The PCR was sensitive to detect 0.1 ng/μl DNA and specific for the two standard strains used in the study. Of the 45 hospital isolates tested, 11 isolates had four markers, 12 isolates had three markers, 10 isolates had two markers, nine isolates had one marker and three isolates had none of the markers. None of the isolates had all the five markers.
INTERPRETATION & CONCLUSIONS: The findings of this study showed the presence of gene markers of pathogenic potential of the bacterium L. pneumophila. However, the genomic constitution of the environmental isolates should be correlated with clinical isolates to prove their pathogenic potential. Rapid diagnostic methods such as multiplex PCR reported here, for elucidating gene markers, could help in future epidemiological studies of bacterium L. pneumophila.

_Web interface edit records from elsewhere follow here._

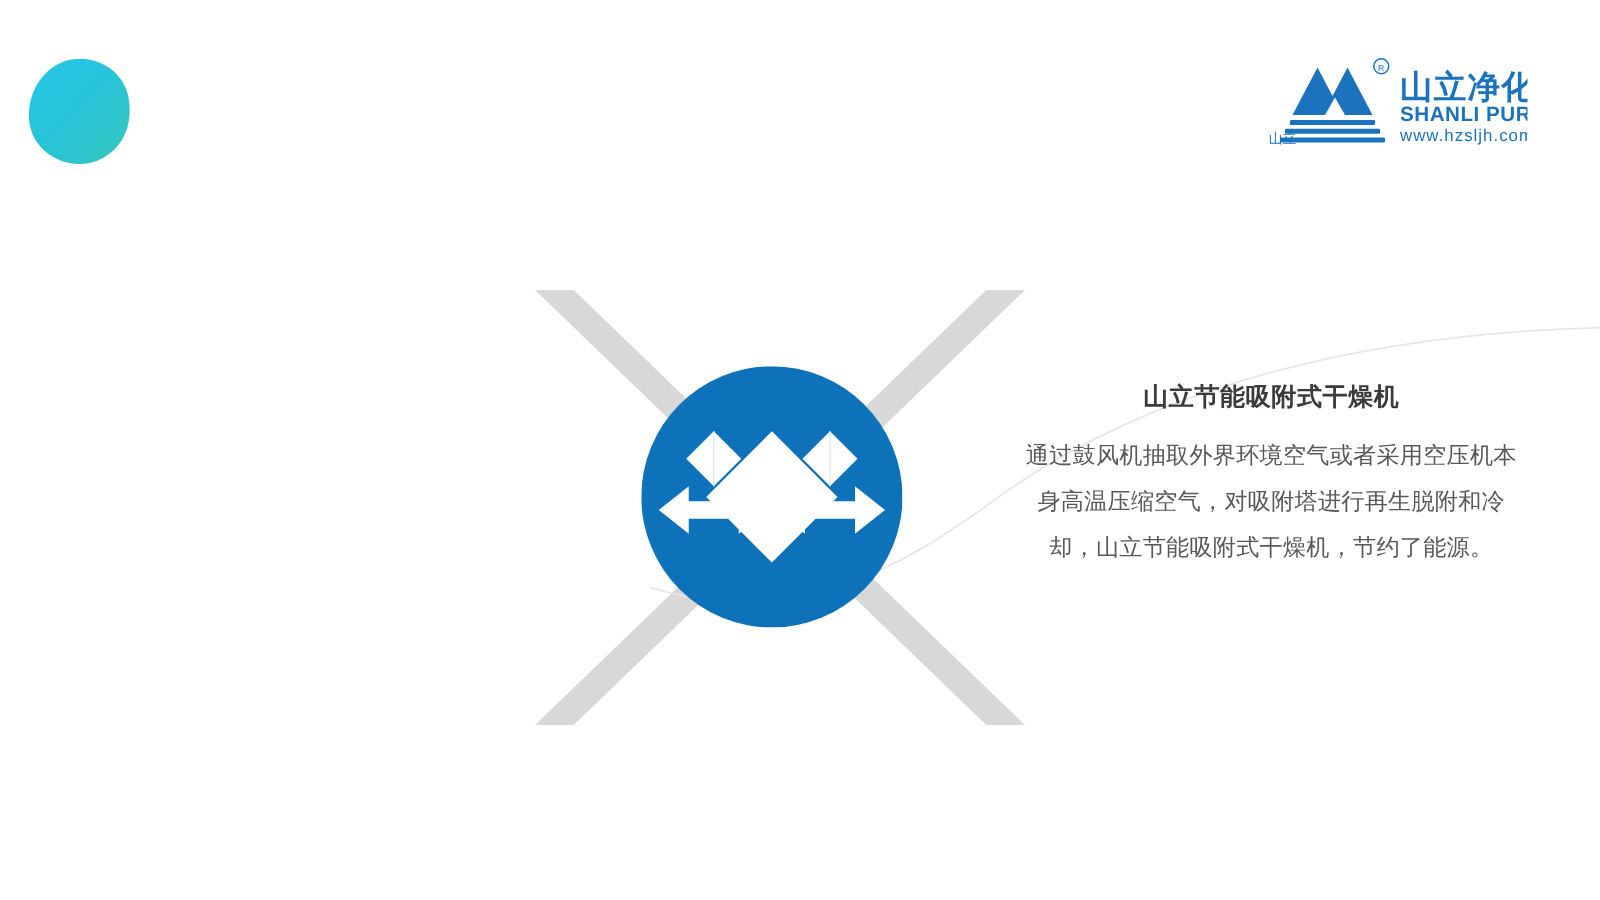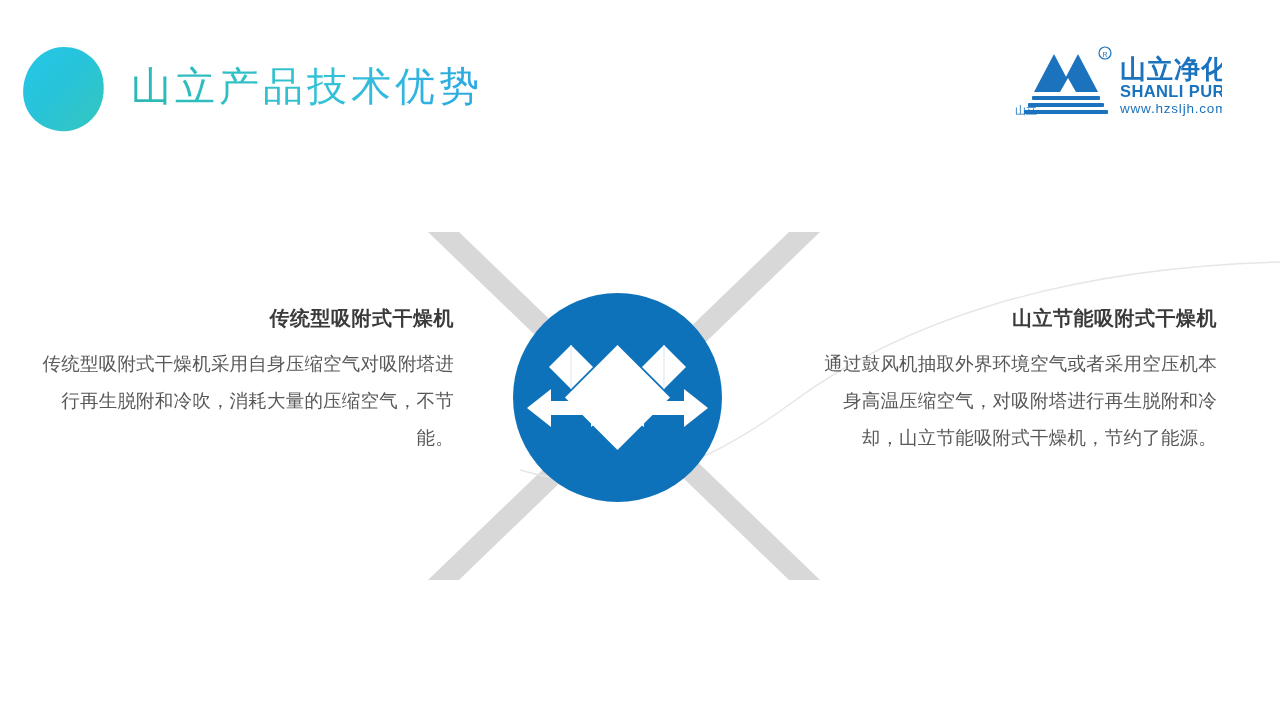"山立产品技术优势" div.header-title { html: <div>山立产品技术优势</div> -> none }
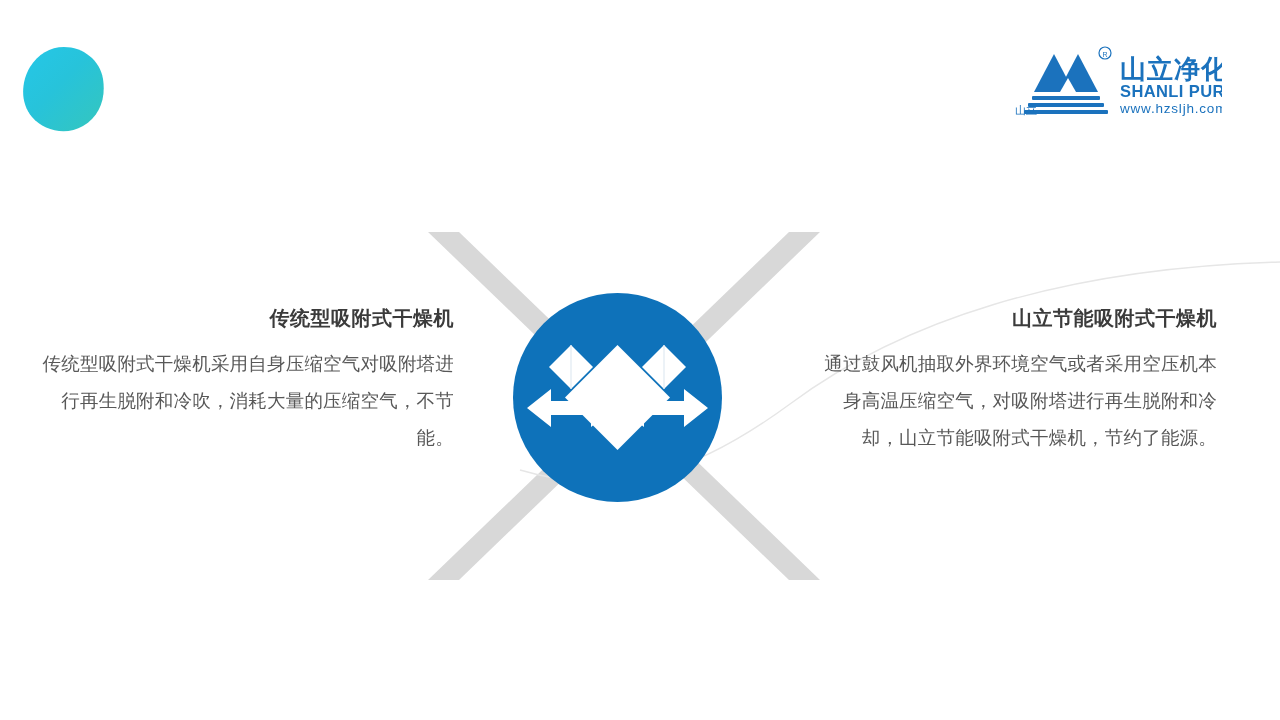"传统型吸附式干燥机" div.col { html: <div> <div>传统型吸附式干燥机</div> <div>传统型吸附式干燥机采用自身压缩空气对吸附塔进行再生脱附和冷吹，消耗大量的压缩空气，不节能。</div> </div> -> none }
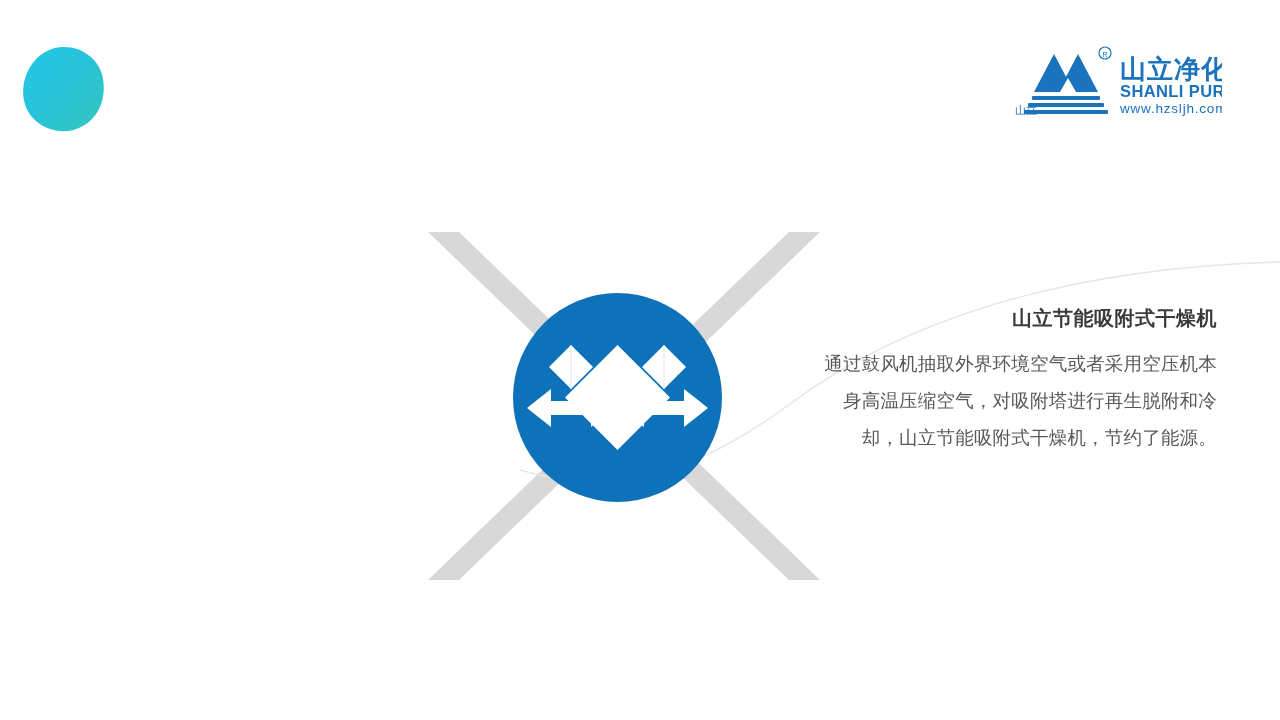"山立节能吸附式干燥机" .col-right { text-align: right -> center }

嗜肺军团菌的基因组构成在赋予其致病潜能方面发挥着重要作用。本研究报告了一种用于检测医院环境中嗜肺军团菌致病潜能分子标记物的多重聚合酶链反应(PCR)的标准化和应用。
在 pH 值为 6.9 的缓冲炭酵母提取物琼脂中培养嗜肺军团菌标准菌株。设计了用于多重 PCR 的引物,并对标记在嗜肺军团菌质粒 pLPP(11A2)、脂多糖合成(19H4)、CMP-N-乙酰神经氨酸合成酶(10B12)、共轭偶联因子(24B1)和假设蛋白(8D6)上的 5 个标记物的检测进行了标准化。从医院环境中采集了 195 份水样和 200 份拭子。通过培养从医院环境中分离出细菌,并通过 16S rRNA 基因 PCR 和限制性内切酶分析进行确认。使用标准化的多重 PCR 对 45 株嗜肺军团菌分离株进行了研究。
PCR 对 0.1 ng/μl DNA 的检测具有敏感性,且对研究中使用的两种标准菌株具有特异性。在所测试的 45 株医院分离株中,11 株有 4 个标记物,12 株有 3 个标记物,10 株有 2 个标记物,9 株有 1 个标记物,3 株没有标记物。没有分离株具有所有 5 个标记物。
本研究结果表明,存在嗜肺军团菌的致病潜能基因标记物。然而,环境分离株的基因组构成应与临床分离株相关联,以证明其致病潜能。这里报道的多重 PCR 等快速诊断方法可以帮助阐明嗜肺军团菌的基因标记物,有助于未来对嗜肺军团菌的流行病学研究。